■ Information:
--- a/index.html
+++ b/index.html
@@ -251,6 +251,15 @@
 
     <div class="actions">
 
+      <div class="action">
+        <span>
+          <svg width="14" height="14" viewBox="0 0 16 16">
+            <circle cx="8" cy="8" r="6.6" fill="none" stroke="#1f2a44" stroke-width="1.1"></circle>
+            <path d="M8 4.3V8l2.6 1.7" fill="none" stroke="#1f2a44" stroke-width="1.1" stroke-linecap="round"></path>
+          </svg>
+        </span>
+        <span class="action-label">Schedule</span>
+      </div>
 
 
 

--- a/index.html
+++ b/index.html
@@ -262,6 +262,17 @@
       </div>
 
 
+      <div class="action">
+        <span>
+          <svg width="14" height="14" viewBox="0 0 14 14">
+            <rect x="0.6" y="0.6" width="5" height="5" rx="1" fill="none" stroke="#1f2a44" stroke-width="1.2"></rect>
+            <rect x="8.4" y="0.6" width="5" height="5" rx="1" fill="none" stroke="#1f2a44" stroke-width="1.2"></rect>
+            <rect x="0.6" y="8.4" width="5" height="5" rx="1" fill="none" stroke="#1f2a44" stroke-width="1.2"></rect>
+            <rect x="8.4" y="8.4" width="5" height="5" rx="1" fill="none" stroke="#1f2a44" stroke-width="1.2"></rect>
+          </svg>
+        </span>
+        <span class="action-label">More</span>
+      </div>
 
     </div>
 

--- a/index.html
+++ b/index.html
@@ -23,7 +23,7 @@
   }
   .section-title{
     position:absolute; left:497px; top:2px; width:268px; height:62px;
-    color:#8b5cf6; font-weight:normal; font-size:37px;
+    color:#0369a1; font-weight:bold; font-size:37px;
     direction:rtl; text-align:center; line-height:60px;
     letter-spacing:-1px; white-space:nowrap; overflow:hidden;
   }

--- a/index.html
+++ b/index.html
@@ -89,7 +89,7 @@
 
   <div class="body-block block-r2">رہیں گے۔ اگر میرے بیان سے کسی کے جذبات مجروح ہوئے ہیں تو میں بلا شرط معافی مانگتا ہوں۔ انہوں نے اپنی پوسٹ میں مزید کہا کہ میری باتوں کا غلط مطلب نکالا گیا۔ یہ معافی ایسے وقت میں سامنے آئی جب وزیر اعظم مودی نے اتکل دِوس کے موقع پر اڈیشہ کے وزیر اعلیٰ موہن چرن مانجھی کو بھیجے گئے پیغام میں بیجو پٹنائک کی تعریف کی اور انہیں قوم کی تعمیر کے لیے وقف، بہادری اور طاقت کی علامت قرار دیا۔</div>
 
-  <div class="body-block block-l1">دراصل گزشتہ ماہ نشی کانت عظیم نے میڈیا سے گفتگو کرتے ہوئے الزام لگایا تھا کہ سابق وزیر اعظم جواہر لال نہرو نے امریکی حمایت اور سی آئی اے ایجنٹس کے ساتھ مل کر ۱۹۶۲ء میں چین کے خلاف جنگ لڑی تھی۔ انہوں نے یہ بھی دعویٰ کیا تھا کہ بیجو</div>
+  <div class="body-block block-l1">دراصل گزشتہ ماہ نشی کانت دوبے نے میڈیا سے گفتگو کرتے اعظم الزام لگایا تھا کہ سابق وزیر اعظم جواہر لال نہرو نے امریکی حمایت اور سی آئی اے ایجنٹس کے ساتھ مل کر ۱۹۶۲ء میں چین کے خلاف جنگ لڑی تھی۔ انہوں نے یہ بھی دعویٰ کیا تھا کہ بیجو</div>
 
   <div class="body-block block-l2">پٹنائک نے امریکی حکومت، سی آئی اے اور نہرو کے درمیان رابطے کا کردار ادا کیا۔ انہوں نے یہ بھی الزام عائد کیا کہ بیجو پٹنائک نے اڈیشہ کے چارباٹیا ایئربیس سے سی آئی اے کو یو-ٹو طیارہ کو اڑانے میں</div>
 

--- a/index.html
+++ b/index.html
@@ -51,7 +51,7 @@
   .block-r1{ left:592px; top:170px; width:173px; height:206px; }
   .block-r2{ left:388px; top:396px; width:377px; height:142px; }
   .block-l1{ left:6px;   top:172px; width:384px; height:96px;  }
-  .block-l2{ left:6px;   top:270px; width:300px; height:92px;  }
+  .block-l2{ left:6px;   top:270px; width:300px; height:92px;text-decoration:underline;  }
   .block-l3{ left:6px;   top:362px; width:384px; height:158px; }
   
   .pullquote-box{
--
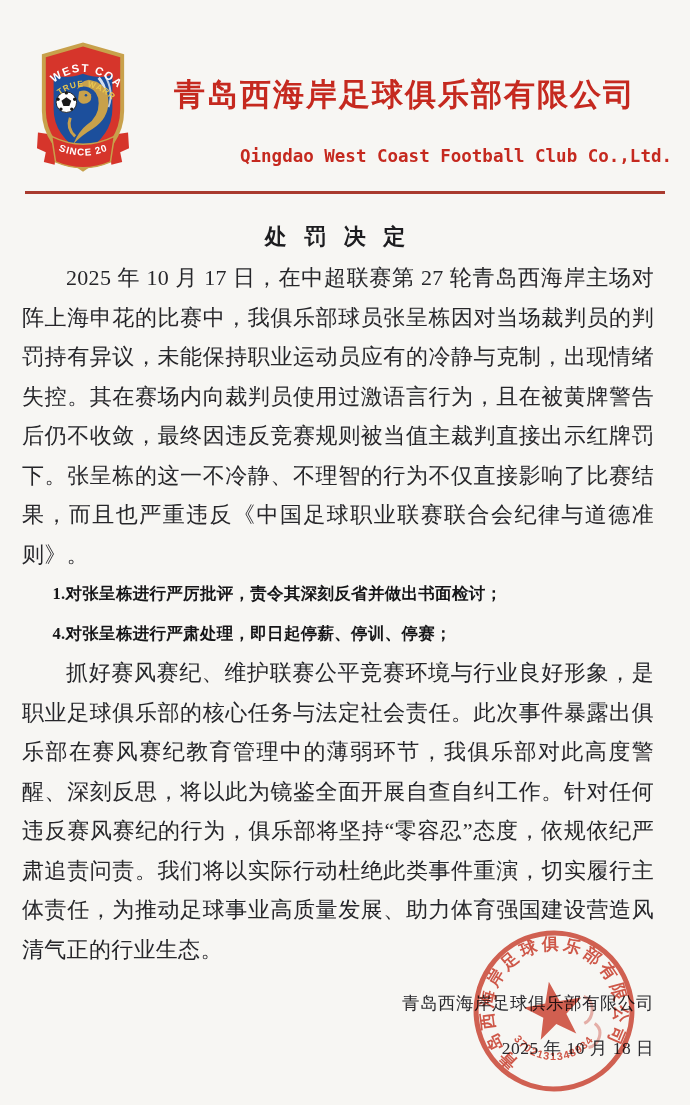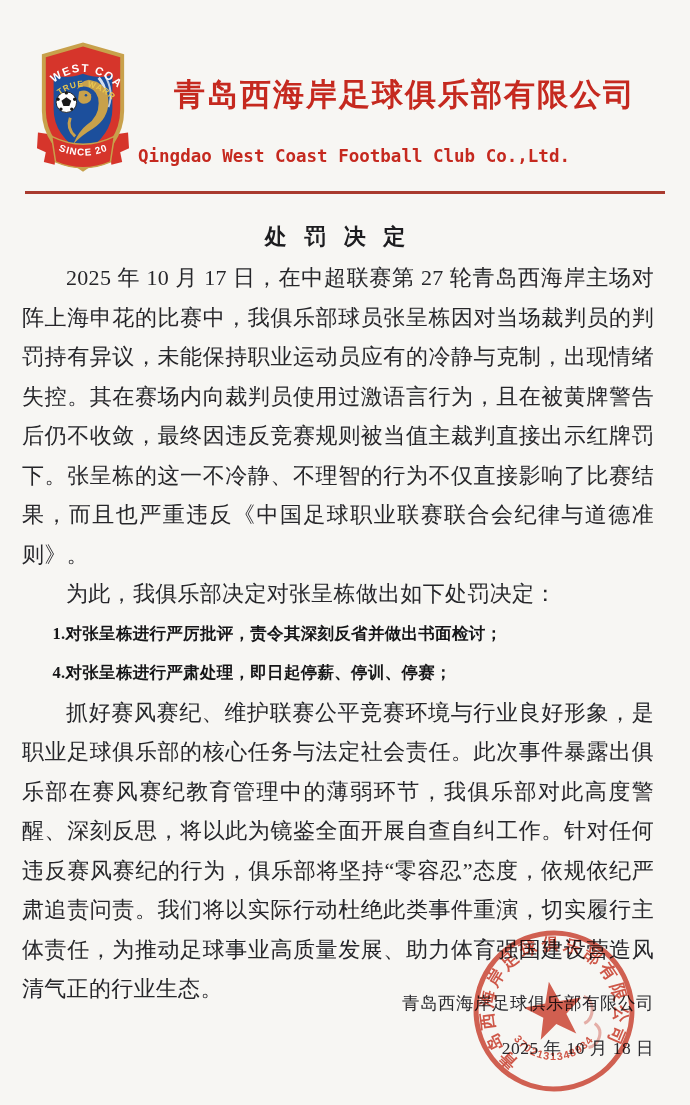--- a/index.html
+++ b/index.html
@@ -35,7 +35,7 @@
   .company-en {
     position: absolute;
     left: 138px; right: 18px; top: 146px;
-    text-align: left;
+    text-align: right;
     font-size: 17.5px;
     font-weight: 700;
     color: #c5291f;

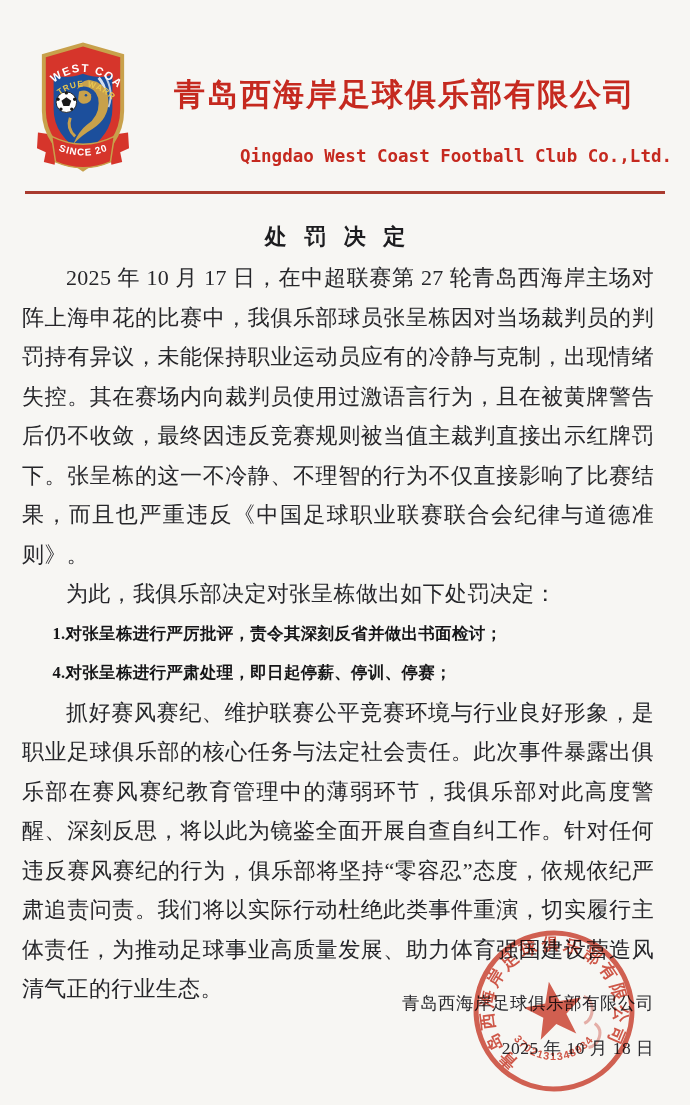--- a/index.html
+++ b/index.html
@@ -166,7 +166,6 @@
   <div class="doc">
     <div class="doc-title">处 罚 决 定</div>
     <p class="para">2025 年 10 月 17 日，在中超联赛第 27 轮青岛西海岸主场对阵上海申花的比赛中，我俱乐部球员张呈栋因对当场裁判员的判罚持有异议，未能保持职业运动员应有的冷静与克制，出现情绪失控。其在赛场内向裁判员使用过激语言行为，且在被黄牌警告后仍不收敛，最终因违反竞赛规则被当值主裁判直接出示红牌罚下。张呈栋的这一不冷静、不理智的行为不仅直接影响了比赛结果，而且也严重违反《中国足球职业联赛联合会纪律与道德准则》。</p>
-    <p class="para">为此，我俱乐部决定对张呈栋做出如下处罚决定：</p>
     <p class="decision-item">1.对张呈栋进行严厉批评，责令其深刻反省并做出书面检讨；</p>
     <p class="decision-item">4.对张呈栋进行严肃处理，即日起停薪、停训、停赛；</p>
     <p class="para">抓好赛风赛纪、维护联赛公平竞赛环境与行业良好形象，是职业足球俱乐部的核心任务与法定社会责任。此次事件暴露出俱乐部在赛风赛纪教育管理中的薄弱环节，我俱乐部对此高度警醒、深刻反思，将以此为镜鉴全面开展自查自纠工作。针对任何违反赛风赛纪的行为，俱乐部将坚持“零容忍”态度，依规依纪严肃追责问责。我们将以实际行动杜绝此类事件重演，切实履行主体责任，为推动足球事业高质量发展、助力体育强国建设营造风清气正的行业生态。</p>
---
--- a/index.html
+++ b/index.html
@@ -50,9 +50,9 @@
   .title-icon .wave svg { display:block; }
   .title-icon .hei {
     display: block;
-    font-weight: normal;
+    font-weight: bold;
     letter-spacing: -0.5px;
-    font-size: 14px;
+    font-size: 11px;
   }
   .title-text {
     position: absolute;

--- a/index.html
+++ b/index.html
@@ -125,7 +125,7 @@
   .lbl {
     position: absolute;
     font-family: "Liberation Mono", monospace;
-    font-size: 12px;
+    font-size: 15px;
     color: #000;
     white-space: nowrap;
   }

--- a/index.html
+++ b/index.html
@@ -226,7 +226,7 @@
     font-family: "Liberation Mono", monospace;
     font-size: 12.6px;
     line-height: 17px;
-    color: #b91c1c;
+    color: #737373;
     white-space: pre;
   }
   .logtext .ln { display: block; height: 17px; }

■ Your goal:
Copy out each line of the material above that holds the word "normal".

■ Result for this exercise:
-    color:#8b5cf6; font-weight:normal; font-size:37px;
-    font-weight: normal;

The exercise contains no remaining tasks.